Anyway, this is not an official project, I'm just trying the stuff.
My first objective was to build an HTML design browser. I already hacked one in python, which, given a Verilog design, it would build a static HTML file (no server needed) where I could fold the module hierarchy with instance names, and by clicking on a module, it would load it on the right side of the window.
Given its limited scope (only trace hierarchy, not signals), and the fact that it was more like a glorified regex beast that a real parser, it was OK. It did handle preprocessor defines, file lists, but it can't really handle stuff like if generate so it obviously parsed too much. It became too limiting and I wanted something better.
So the first project is to replicate it based on util/uhdm-hier.cpp as a starting point.
I'm also missing a tool that will give me a fully elaborated view of a design to make sure I got all the generate stuff correctly.
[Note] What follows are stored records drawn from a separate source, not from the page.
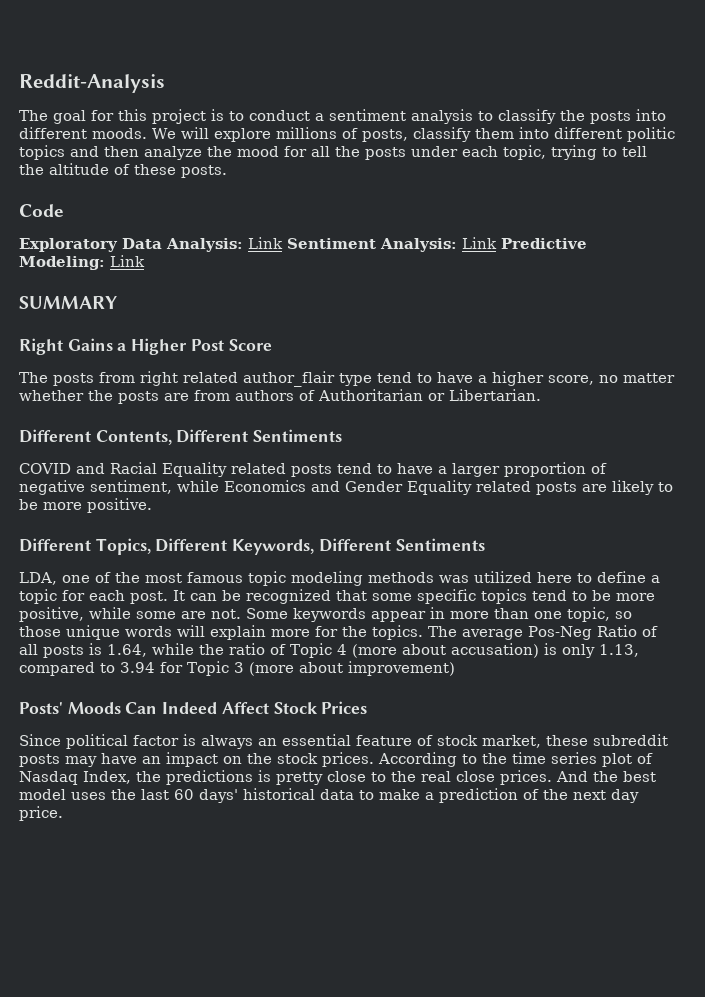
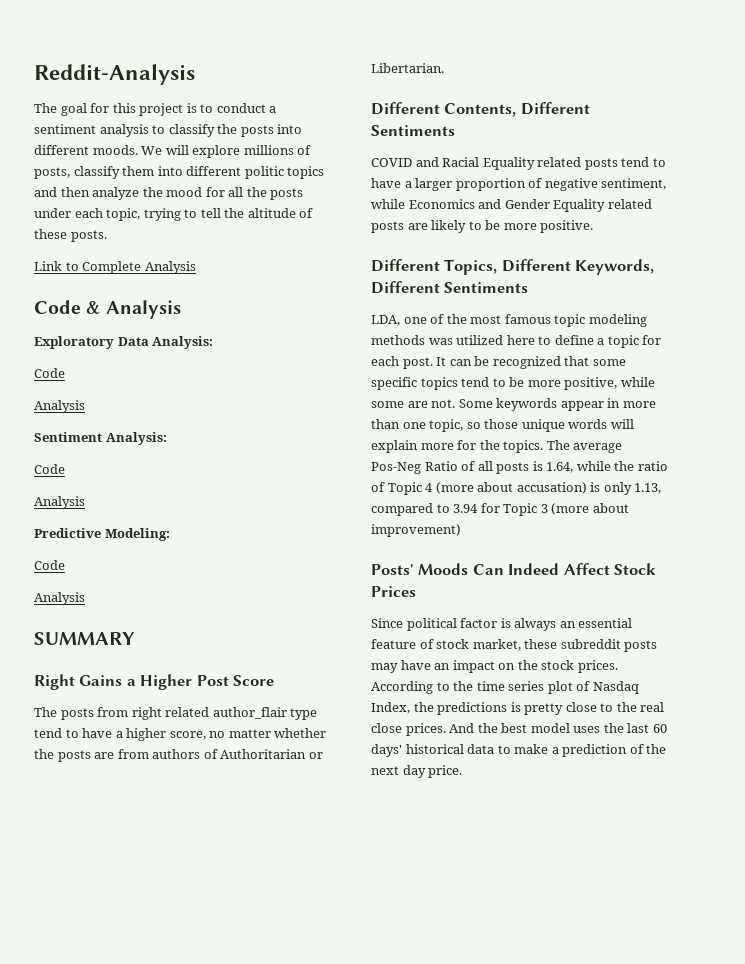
- Code
+ Link to Complete Analysis
+ Code & Analysis
- Exploratory Data Analysis: Link Sentiment Analysis: Link Predictive Modeling: Link
+ Exploratory Data Analysis:
+ Code
+ Analysis
+ Sentiment Analysis:
+ Code
+ Analysis
+ Predictive Modeling:
+ Code
+ Analysis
Another long-tem goal is to write a tool to track all the possible transaction paths inside the SoC, it has dozens of masters and slaves, using a simple company internal bus, and I would like to construct a table of all paths from each master to every slave connected to it, with the full path across the various design hierarchies, as well as the latency of each path (in clock cycles).
So while I started taking a look at UHDM, I see very little in term of user documentation and examples. Many of the source files mentioned in the UHDM README are not stand-alone programs, making it somewhat hard to see how they are actually used.
Perhaps by adding a github "Discussions" section to the UHDM repo will give a place where questions of "how to" could be asked and answered, which would be more appropriate than opening an Issue .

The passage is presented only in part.